How are the ROC curves calculated for PLSDA?

Possible Solutions:

The ROC curves are based on the predicted y-values for each of your samples. These values are not discrete zeros and ones but range from around zero to around one in a continuous manner (take a look at a plot of y predicted to see what I mean). Each point in an ROC curve (or pair of points at a given threshold value in the "threshold" plots on the right hand side of the ROC figure) comes from calculating the sensitivity and specificity for a given threshold value. Specificity is calculated as the fraction of "not-in-class" samples which are below the given threshold. Sensitivity is calculated as the fraction of "in-class" samples which are above the given threshold.

These are empirical curves in that they are calculated from the data directly and not from a model of the distribution of the data so there will be some "stepping". In fact, with smaller sample sizes, the curves may NEVER be smooth because sensitivity and specificity only change (up or down) when the threshold moves past a sample's predicted y-value. For example, if the number of "not-in-class" samples above a threshold of 0.46 is no different than the number above 0.45, these two thresholds technically give the same specificity. As of version 3.5.4 of PLS_Toolbox, we actually calculate only "critical" thresholds (those that actually make a difference in the sensitivity and specificity curves) and interpolate between them. Even then, a multi-modal distribution of y-predictions for either in- or out-of-class samples will lead to non-smooth curves.

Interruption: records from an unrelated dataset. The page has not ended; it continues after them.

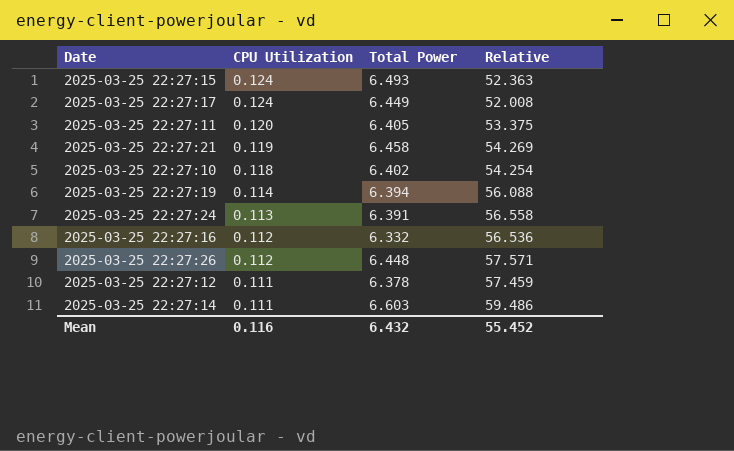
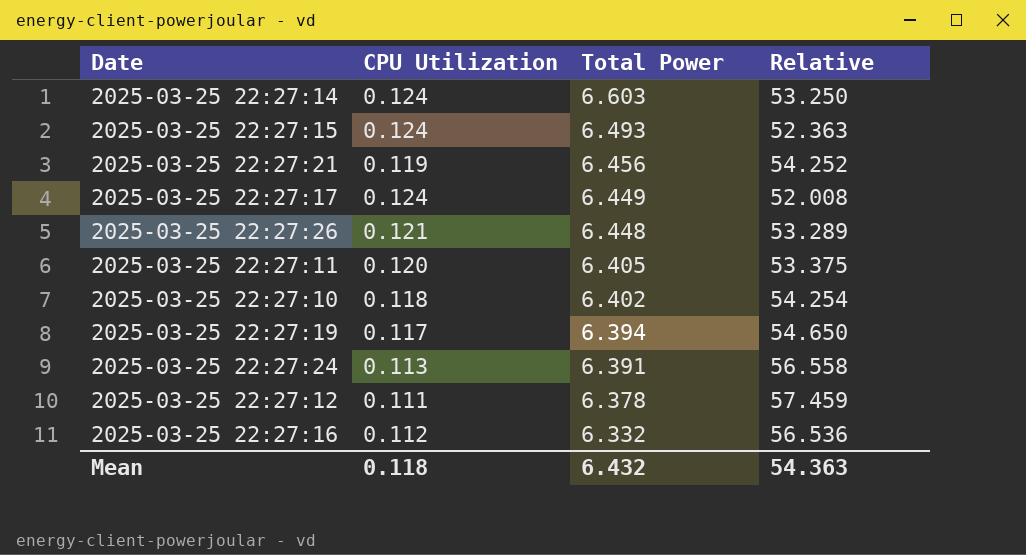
row order: CPU Utilization descending -> Total Power descending
2025-03-25 22:27:14 | CPU Utilization: 0.111 -> 0.124
2025-03-25 22:27:14 | Relative: 59.486 -> 53.250
2025-03-25 22:27:21 | Total Power: 6.458 -> 6.456
2025-03-25 22:27:21 | Relative: 54.269 -> 54.252
2025-03-25 22:27:26 | CPU Utilization: 0.112 -> 0.121
2025-03-25 22:27:26 | Relative: 57.571 -> 53.289
2025-03-25 22:27:19 | CPU Utilization: 0.114 -> 0.117
2025-03-25 22:27:19 | Relative: 56.088 -> 54.650
Mean | CPU Utilization: 0.116 -> 0.118
Mean | Relative: 55.452 -> 54.363

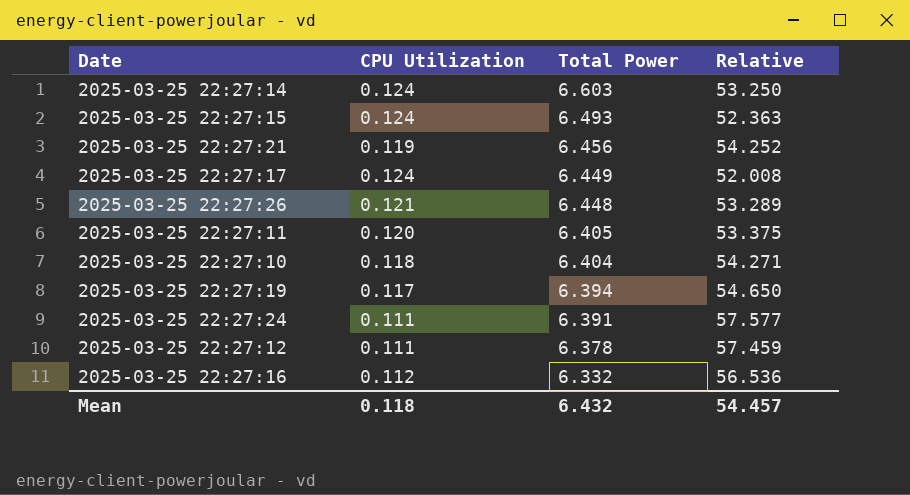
2025-03-25 22:27:10 | Total Power: 6.402 -> 6.404
2025-03-25 22:27:10 | Relative: 54.254 -> 54.271
2025-03-25 22:27:24 | CPU Utilization: 0.113 -> 0.111
2025-03-25 22:27:24 | Relative: 56.558 -> 57.577
Mean | Relative: 54.363 -> 54.457

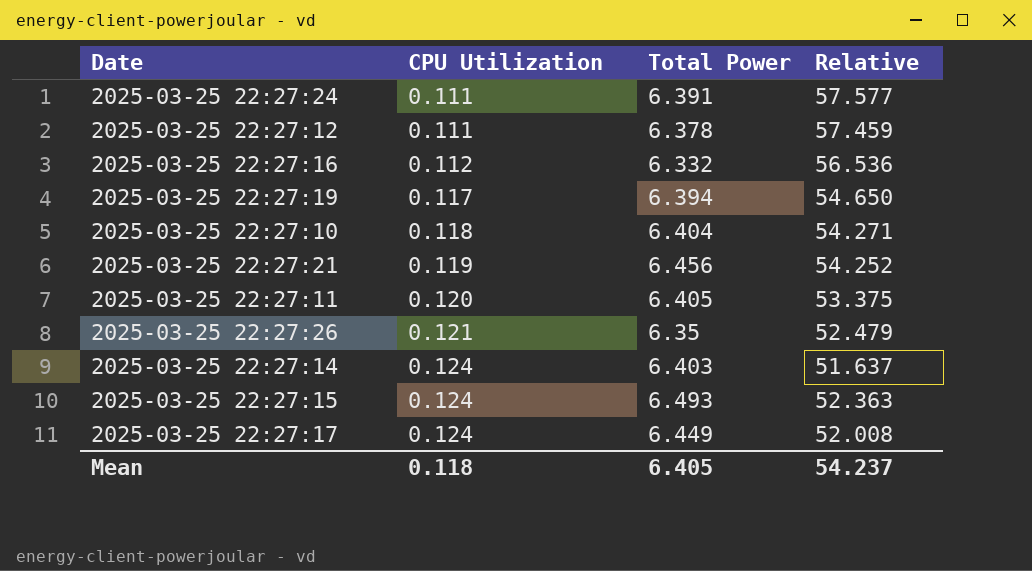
row order: Total Power descending -> CPU Utilization ascending
2025-03-25 22:27:26 | Total Power: 6.448 -> 6.35
2025-03-25 22:27:26 | Relative: 53.289 -> 52.479
2025-03-25 22:27:14 | Total Power: 6.603 -> 6.403
2025-03-25 22:27:14 | Relative: 53.250 -> 51.637
Mean | Total Power: 6.432 -> 6.405
Mean | Relative: 54.457 -> 54.237

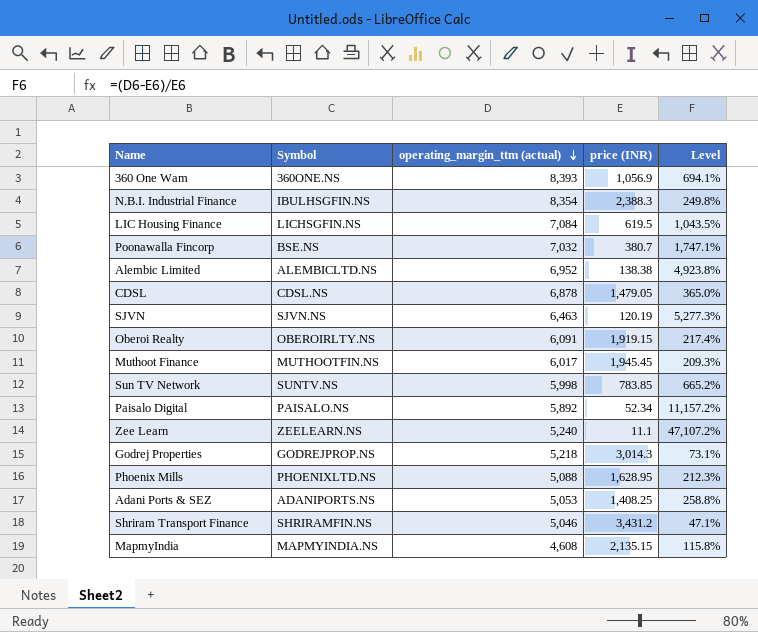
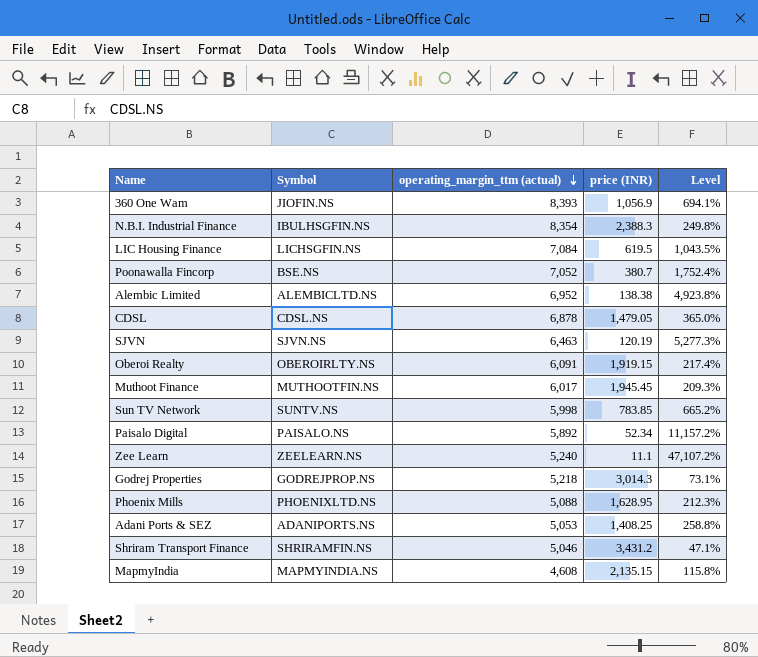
360 One Wam | Symbol: 360ONE.NS -> JIOFIN.NS
Poonawalla Fincorp | operating_margin_ttm (actual): 7,032 -> 7,052
Poonawalla Fincorp | Level: 1,747.1% -> 1,752.4%

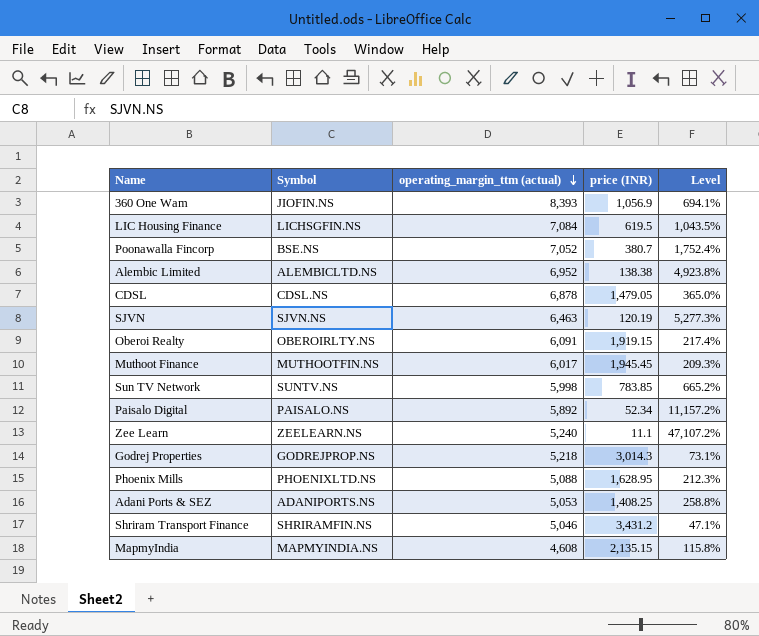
row N.B.I. Industrial Finance: IBULHSGFIN.NS | 8,354 | 2,388.3 | 249.8% -> none

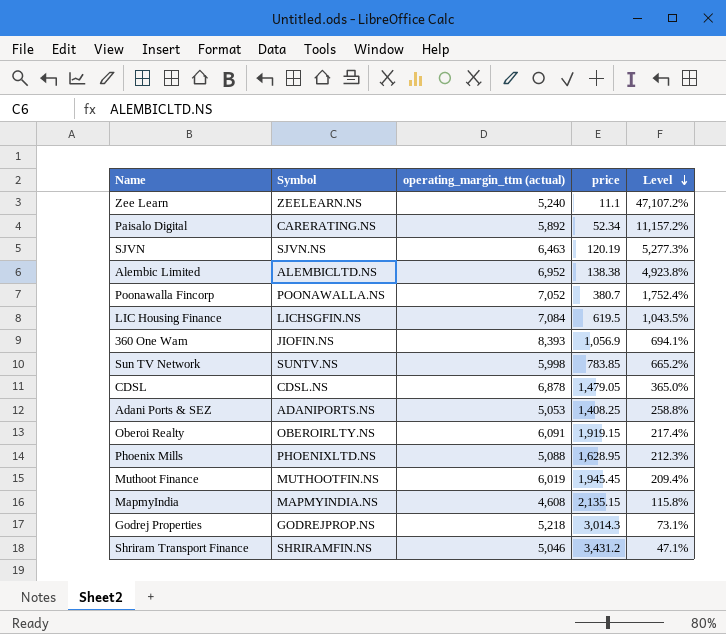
row order: operating_margin_ttm (actual) descending -> Level descending
column name: price (INR) -> price
Paisalo Digital | Symbol: PAISALO.NS -> CARERATING.NS
Poonawalla Fincorp | Symbol: BSE.NS -> POONAWALLA.NS
Muthoot Finance | operating_margin_ttm (actual): 6,017 -> 6,019
Muthoot Finance | Level: 209.3% -> 209.4%

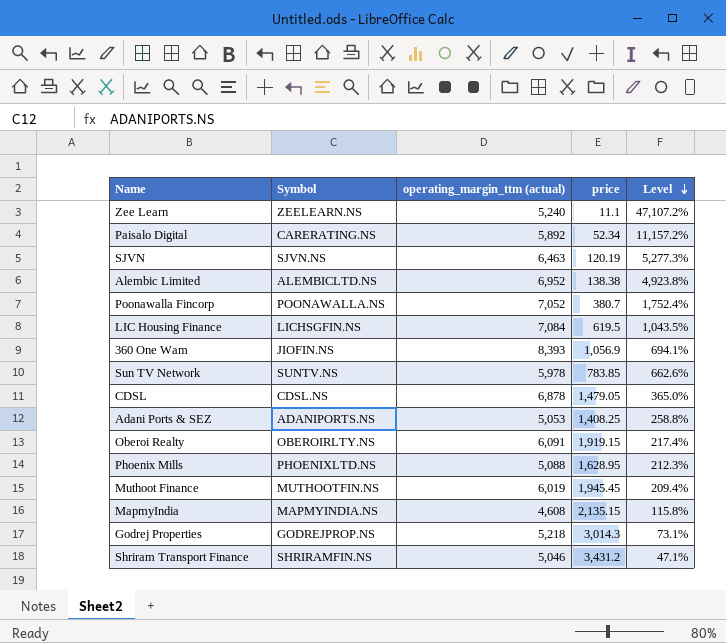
Sun TV Network | operating_margin_ttm (actual): 5,998 -> 5,978
Sun TV Network | Level: 665.2% -> 662.6%

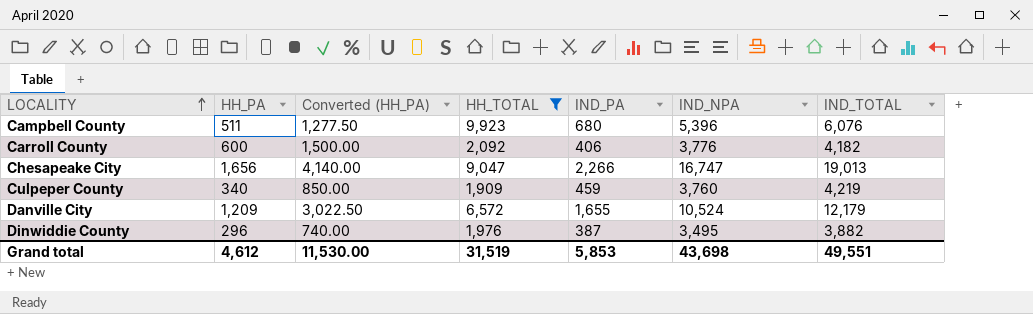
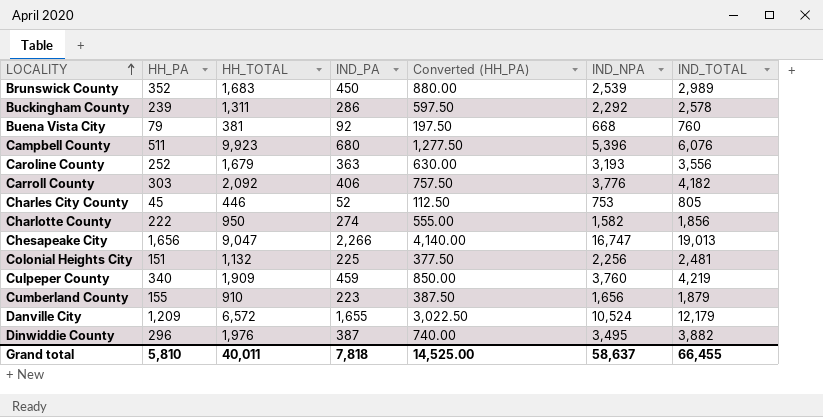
filter: HH_TOTAL >= 1,909 -> none
column Converted (HH_PA) | position: 3 -> 5
Carroll County | HH_PA: 600 -> 303
Carroll County | Converted (HH_PA): 1,500.00 -> 757.50
Grand total | HH_PA: 4,612 -> 5,810
Grand total | HH_TOTAL: 31,519 -> 40,011
Grand total | IND_PA: 5,853 -> 7,818
Grand total | Converted (HH_PA): 11,530.00 -> 14,525.00
Grand total | IND_NPA: 43,698 -> 58,637
Grand total | IND_TOTAL: 49,551 -> 66,455

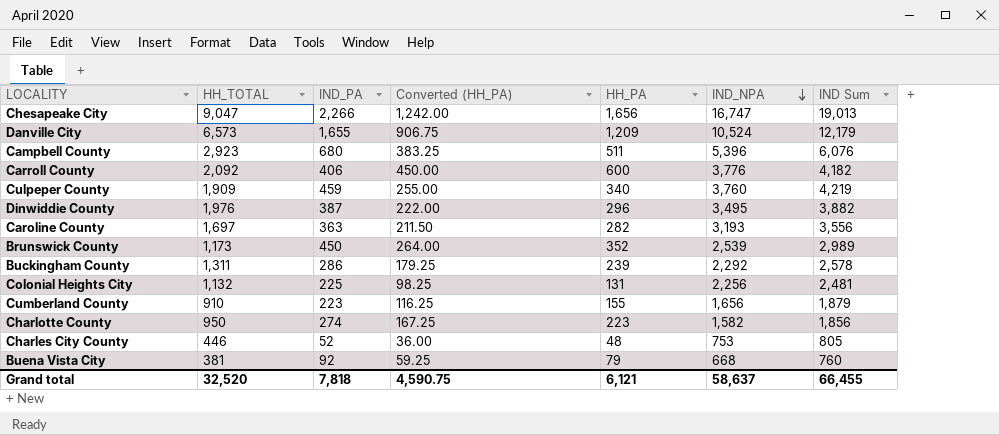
row order: LOCALITY ascending -> IND_NPA descending
column Converted (HH_PA) | formula: [HH_PA] * 2.5 -> [HH_PA] * 0.75
column HH_PA | position: 2 -> 5
column name: IND_TOTAL -> IND Sum
Danville City | HH_TOTAL: 6,572 -> 6,573
Campbell County | HH_TOTAL: 9,923 -> 2,923
Carroll County | HH_PA: 303 -> 600
Caroline County | HH_TOTAL: 1,679 -> 1,697
Caroline County | HH_PA: 252 -> 282
Brunswick County | HH_TOTAL: 1,683 -> 1,173
Colonial Heights City | HH_PA: 151 -> 131
Charlotte County | HH_PA: 222 -> 223
Charles City County | HH_PA: 45 -> 48
Grand total | HH_TOTAL: 40,011 -> 32,520
Grand total | Converted (HH_PA): 14,525.00 -> 4,590.75
Grand total | HH_PA: 5,810 -> 6,121

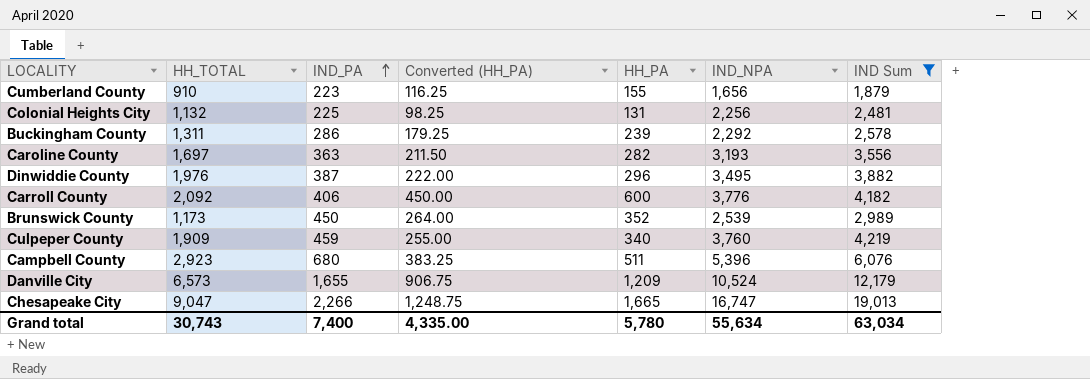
filter: none -> IND Sum >= 1,879
row order: IND_NPA descending -> IND_PA ascending
Chesapeake City | Converted (HH_PA): 1,242.00 -> 1,248.75
Chesapeake City | HH_PA: 1,656 -> 1,665
Grand total | HH_TOTAL: 32,520 -> 30,743
Grand total | IND_PA: 7,818 -> 7,400
Grand total | Converted (HH_PA): 4,590.75 -> 4,335.00
Grand total | HH_PA: 6,121 -> 5,780
Grand total | IND_NPA: 58,637 -> 55,634
Grand total | IND Sum: 66,455 -> 63,034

The cross-validated versions of the curves are determined by using the same procedure outlined above except that we use the y-value predicted for each sample when it was left out of the calibration set (during cross-validation). One might assume that doing multiple replicate cross-validation subsets would lead to smoother cross-validation curves. Two things keep this from happening:

First, before version 4.0 of PLS_Toolbox, the software doesn't actually average the predicted y-values from multiple replicates. It only remembers the predicted y-value from the LAST time a given sample was left out.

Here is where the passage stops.